RECORDS FOR THE EXERCISE
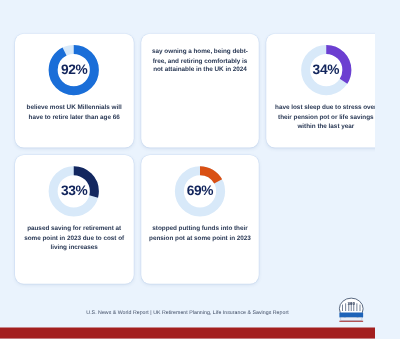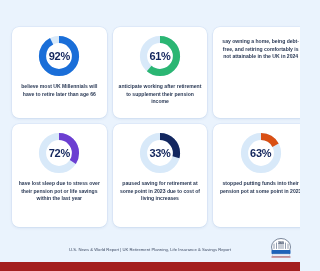--- a/index.html
+++ b/index.html
@@ -139,42 +139,32 @@
       <div class="donut-wrap">
         <svg viewBox="0 0 44 44">
           <circle class="donut-track" cx="22" cy="22" r="16.5"></circle>
           <circle class="donut-value" cx="22" cy="22" r="16.5" transform="rotate(-90 22 22)" stroke="#1a6ed8" stroke-dasharray="95.37875296298613 8.29380460547705"></circle>
         </svg>
         <div class="donut-label">92%</div>
       </div>
       <div class="caption">believe most UK Millennials will have to retire later than age 66</div>
     </div>
 
-    <div class="card">
-      <div class="donut-wrap">
-        <svg viewBox="0 0 44 44">
-          <circle class="donut-track" cx="22" cy="22" r="16.5"></circle>
-          <circle class="donut-value" cx="22" cy="22" r="16.5" transform="rotate(-90 22 22)" stroke="#2bb673" stroke-dasharray="63.240260116762535 40.43229745170064"></circle>
-        </svg>
-        <div class="donut-label">61%</div>
-      </div>
-      <div class="caption">anticipate working after retirement to supplement their pension income</div>
-    </div>
 
     <div class="card">
       <div class="caption">say owning a home, being debt-free, and retiring comfortably is not attainable in the UK in 2024</div>
     </div>
 
     <div class="card">
       <div class="donut-wrap">
         <svg viewBox="0 0 44 44">
           <circle class="donut-track" cx="22" cy="22" r="16.5"></circle>
           <circle class="donut-value" cx="22" cy="22" r="16.5" transform="rotate(-90 22 22)" stroke="#6c3fd1" stroke-dasharray="35.24866957327748 68.4238879951857"></circle>
         </svg>
-        <div class="donut-label">72%</div>
+        <div class="donut-label">34%</div>
       </div>
       <div class="caption">have lost sleep due to stress over their pension pot or life savings within the last year</div>
     </div>
 
     <div class="card">
       <div class="donut-wrap">
         <svg viewBox="0 0 44 44">
           <circle class="donut-track" cx="22" cy="22" r="16.5"></circle>
           <circle class="donut-value" cx="22" cy="22" r="16.5" transform="rotate(-90 22 22)" stroke="#13275f" stroke-dasharray="30.06504169485432 73.60751587360886"></circle>
         </svg>
@@ -182,21 +172,21 @@
       </div>
       <div class="caption">paused saving for retirement at some point in 2023 due to cost of living increases</div>
     </div>
 
     <div class="card">
       <div class="donut-wrap">
         <svg viewBox="0 0 44 44">
           <circle class="donut-track" cx="22" cy="22" r="16.5"></circle>
           <circle class="donut-value" cx="22" cy="22" r="16.5" transform="rotate(-90 22 22)" stroke="#d95014" stroke-dasharray="17.62433478663874 86.04822278182444"></circle>
         </svg>
-        <div class="donut-label">63%</div>
+        <div class="donut-label">69%</div>
       </div>
       <div class="caption">stopped putting funds into their pension pot at some point in 2023</div>
     </div>
 
   </div>
 
   <div class="footer">
     <div class="footer-text">U.S. News &amp; World Report | UK Retirement Planning, Life Insurance &amp; Savings Report</div>
   </div>
 

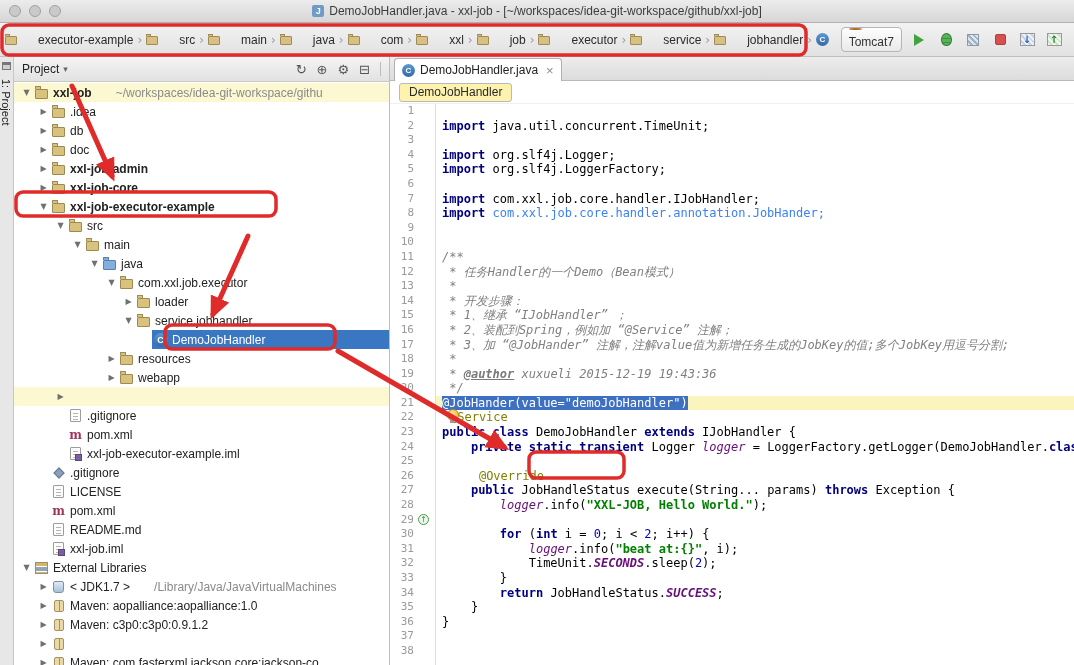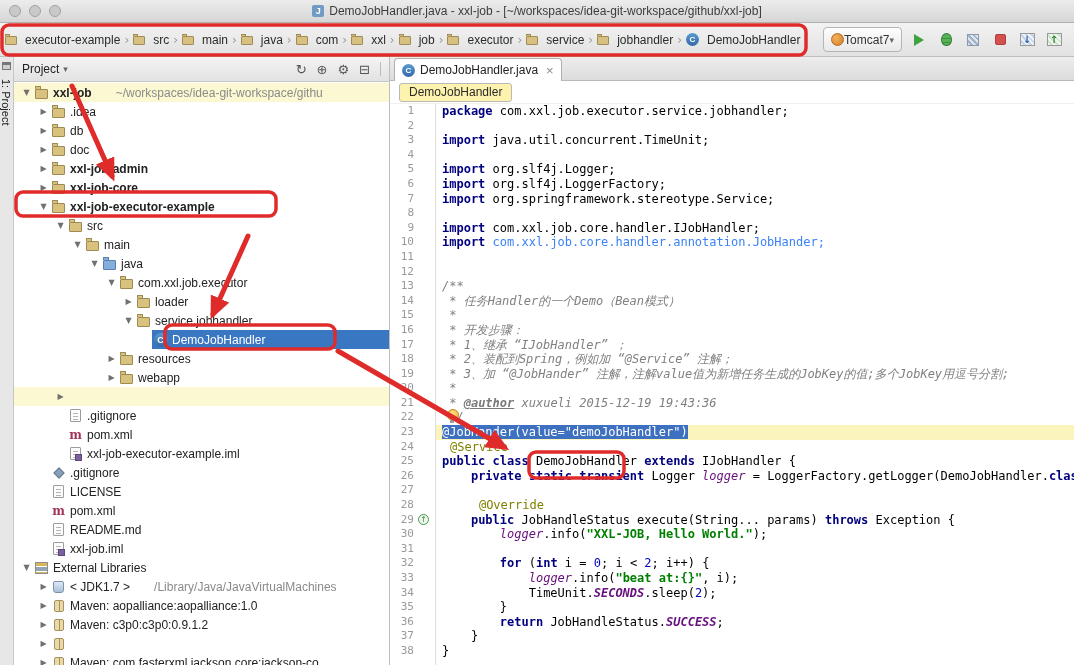--- a/index.html
+++ b/index.html
@@ -10,27 +10,27 @@
   .titlebar{height:22px;background:linear-gradient(#ececec,#d6d6d6);border-bottom:1px solid #b0b0b0;position:relative;display:flex;align-items:center;}
   .traffic{display:flex;gap:8px;margin-left:9px;z-index:2;}
   .tl{width:12px;height:12px;border-radius:50%;background:#c9c9c9;border:1px solid #a2a2a2;box-sizing:border-box;}
   .title-wrap{position:absolute;left:0;right:0;display:flex;justify-content:center;align-items:center;gap:5px;pointer-events:none;}
   .title-ic{width:12px;height:12px;background:#6f9bc4;border-radius:2px;color:#fff;font-size:9px;font-weight:bold;display:flex;align-items:center;justify-content:center;}
   .title{color:#3c3c3c;font-size:12px;white-space:nowrap;}
 
   
   .navbar{height:34px;background:linear-gradient(#f2f2f2,#e2e2e2);border-bottom:1px solid #bfbfbf;display:flex;align-items:center;padding:0 10px 0 2px;box-sizing:border-box;}
   .crumbs{display:flex;align-items:center;overflow:hidden;white-space:nowrap;flex:0 1 auto;}
-  .crumb{display:inline-flex;align-items:center;gap:8px;padding:2px 3px;color:#2b2b2b;}
+  .crumb{display:inline-flex;align-items:center;gap:21px;padding:2px 3px;color:#2b2b2b;}
   .mini-folder{width:12px;height:9px;background:#d8c083;border:1px solid #a08b52;border-radius:1px;position:relative;margin-top:2px;flex:none;box-sizing:border-box;}
   .mini-folder::before{content:"";position:absolute;top:-3px;left:-1px;width:5px;height:2px;background:#d8c083;border:1px solid #a08b52;border-bottom:none;box-sizing:border-box;}
   .mini-class{width:13px;height:13px;border-radius:50%;background:linear-gradient(#5a9ad0,#3468a8);color:#fff;font-size:8px;font-weight:bold;display:flex;align-items:center;justify-content:center;flex:none;}
   .sep{color:#9a9a9a;margin:0 1px;font-size:12px;font-family:"DejaVu Sans",sans-serif;}
   .tb-right{margin-left:auto;display:flex;align-items:center;gap:7px;flex:none;}
-  .runconfig{display:flex;align-items:center;height:23px;padding:0 7px;border:1px solid #b5b5b5;border-radius:4px;background:linear-gradient(#fefefe,#e9e9e9);color:#333;}
+  .runconfig{display:flex;align-items:flex-start;gap:5px;height:23px;padding:0 7px;border:1px solid #b5b5b5;border-radius:4px;background:linear-gradient(#fefefe,#e9e9e9);color:#333;flex-direction:column;}
   .tomcat{width:13px;height:13px;border-radius:50%;background:radial-gradient(circle at 35% 35%,#f2b05a,#d77f28);border:1px solid #b06a22;box-sizing:border-box;}
   .dd{font-size:9px;color:#666;font-family:"DejaVu Sans",sans-serif;}
   .icon-btn{width:20px;height:20px;display:flex;align-items:center;justify-content:center;}
   .run-tri{width:0;height:0;border-left:10px solid #41a33f;border-top:6px solid transparent;border-bottom:6px solid transparent;}
   .bug{width:11px;height:13px;border-radius:50% 50% 46% 46%;border:1px solid #337a33;background:linear-gradient(#57b357 0 4px,#3f8f3f 4px 5px,#57b357 5px 8px,#3f8f3f 8px 9px,#57b357 9px);box-sizing:border-box;}
   .cov{width:12px;height:12px;border:1px solid #8899aa;background:repeating-linear-gradient(45deg,#dfe5ec 0 2px,#9fb3c8 2px 4px);box-sizing:border-box;}
   .stop{width:11px;height:11px;background:#d6514d;border-radius:2px;border:1px solid #b03f3c;box-sizing:border-box;}
   .vcs{width:15px;height:13px;border:1px solid #999;font-size:10px;font-weight:bold;display:flex;align-items:center;justify-content:center;line-height:1;box-sizing:border-box;font-family:"DejaVu Sans",sans-serif;}
   .vcs-d{color:#2b5fa8;background:repeating-linear-gradient(45deg,#eef2f8 0 2px,#c6d4ea 2px 4px);}
   .vcs-u{color:#2e7d32;background:repeating-linear-gradient(45deg,#eef6ee 0 2px,#cde4cd 2px 4px);}
@@ -700,27 +700,25 @@
               <span class="gnum">37</span>
               <span class="gicn"></span>
             </div>
             <div class="gline">
               <span class="gnum">38</span>
               <span class="gicn"></span>
             </div>
           </div>
         <div class="codecol">
           <span class="bulb"></span>
-        <div class="cline"><span class="tk-kw">package</span><span class="tk-pl"> com.xxl.job.executor.service.jobhandler;</span></div>
             <div class="cline"></div>
             <div class="cline"><span class="tk-kw">import</span><span class="tk-pl"> java.util.concurrent.TimeUnit;</span></div>
             <div class="cline"></div>
             <div class="cline"><span class="tk-kw">import</span><span class="tk-pl"> org.slf4j.Logger;</span></div>
             <div class="cline"><span class="tk-kw">import</span><span class="tk-pl"> org.slf4j.LoggerFactory;</span></div>
-            <div class="cline"><span class="tk-kw">import</span><span class="tk-pl"> org.springframework.stereotype.Service;</span></div>
             <div class="cline"></div>
             <div class="cline"><span class="tk-kw">import</span><span class="tk-pl"> com.xxl.job.core.handler.IJobHandler;</span></div>
             <div class="cline"><span class="tk-kw">import</span><span class="tk-gray"> com.xxl.job.core.handler.annotation.JobHander;</span></div>
             <div class="cline"></div>
             <div class="cline"></div>
             <div class="cline"><span class="tk-doc">/**</span></div>
             <div class="cline"><span class="tk-doc"> * 任务Handler的一个Demo（Bean模式）</span></div>
             <div class="cline"><span class="tk-doc"> *</span></div>
             <div class="cline"><span class="tk-doc"> * 开发步骤：</span></div>
             <div class="cline"><span class="tk-doc"> * 1、继承 “IJobHandler” ；</span></div>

WORK TASK
Your task is to copy each line of the material that contains the word "inline".

RESPONSE AREA
-  .crumb{display:inline-flex;align-items:center;gap:8px;padding:2px 3px;color:#2b2b2b;}
+  .crumb{display:inline-flex;align-items:center;gap:21px;padding:2px 3px;color:#2b2b2b;}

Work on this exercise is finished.